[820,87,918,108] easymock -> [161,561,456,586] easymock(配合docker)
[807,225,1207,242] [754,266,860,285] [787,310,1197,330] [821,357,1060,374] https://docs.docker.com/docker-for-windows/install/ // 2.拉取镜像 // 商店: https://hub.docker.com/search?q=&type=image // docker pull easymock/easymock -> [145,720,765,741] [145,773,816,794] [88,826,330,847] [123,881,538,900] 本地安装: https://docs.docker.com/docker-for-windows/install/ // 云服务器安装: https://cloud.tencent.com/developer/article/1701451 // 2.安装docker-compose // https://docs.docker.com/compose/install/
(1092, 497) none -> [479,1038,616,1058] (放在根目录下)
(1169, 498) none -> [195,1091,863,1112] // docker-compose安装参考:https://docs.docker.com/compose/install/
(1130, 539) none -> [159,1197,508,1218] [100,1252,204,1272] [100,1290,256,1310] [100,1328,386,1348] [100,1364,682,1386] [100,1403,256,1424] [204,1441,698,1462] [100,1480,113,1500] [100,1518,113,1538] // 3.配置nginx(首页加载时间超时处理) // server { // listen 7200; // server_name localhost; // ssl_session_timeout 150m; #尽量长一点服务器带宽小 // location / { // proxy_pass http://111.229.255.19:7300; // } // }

----------------------------------------

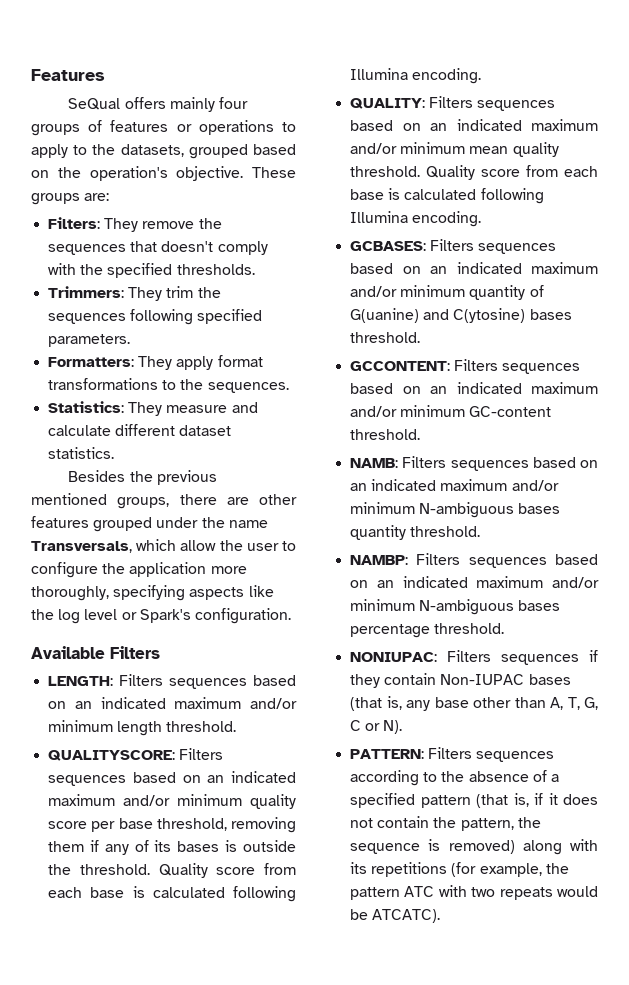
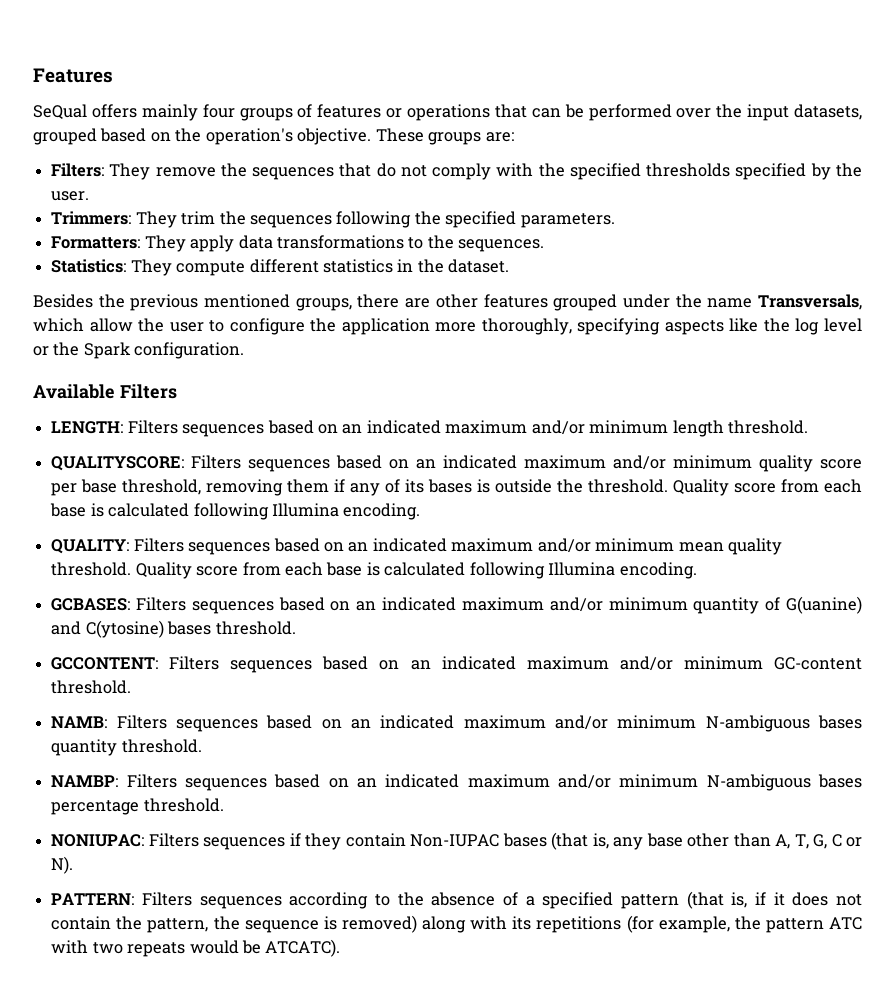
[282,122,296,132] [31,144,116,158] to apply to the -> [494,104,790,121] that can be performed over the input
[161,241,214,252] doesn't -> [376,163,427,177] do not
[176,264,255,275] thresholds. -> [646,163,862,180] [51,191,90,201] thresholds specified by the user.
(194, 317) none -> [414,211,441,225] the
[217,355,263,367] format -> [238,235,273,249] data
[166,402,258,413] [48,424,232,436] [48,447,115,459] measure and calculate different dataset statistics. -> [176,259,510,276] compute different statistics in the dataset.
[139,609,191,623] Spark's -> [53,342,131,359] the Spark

----------------------------------------

TASK TO COMPLETE: Please copy the lines above from the line with "(194, 317) none -> [414,211,441,225] the" up to and including the line with "[139,609,191,623] Spark's ->", exactly as written and with nothing else.

ANSWER BOX:
(194, 317) none -> [414,211,441,225] the
[217,355,263,367] format -> [238,235,273,249] data
[166,402,258,413] [48,424,232,436] [48,447,115,459] measure and calculate different dataset statistics. -> [176,259,510,276] compute different statistics in the dataset.
[139,609,191,623] Spark's -> [53,342,131,359] the Spark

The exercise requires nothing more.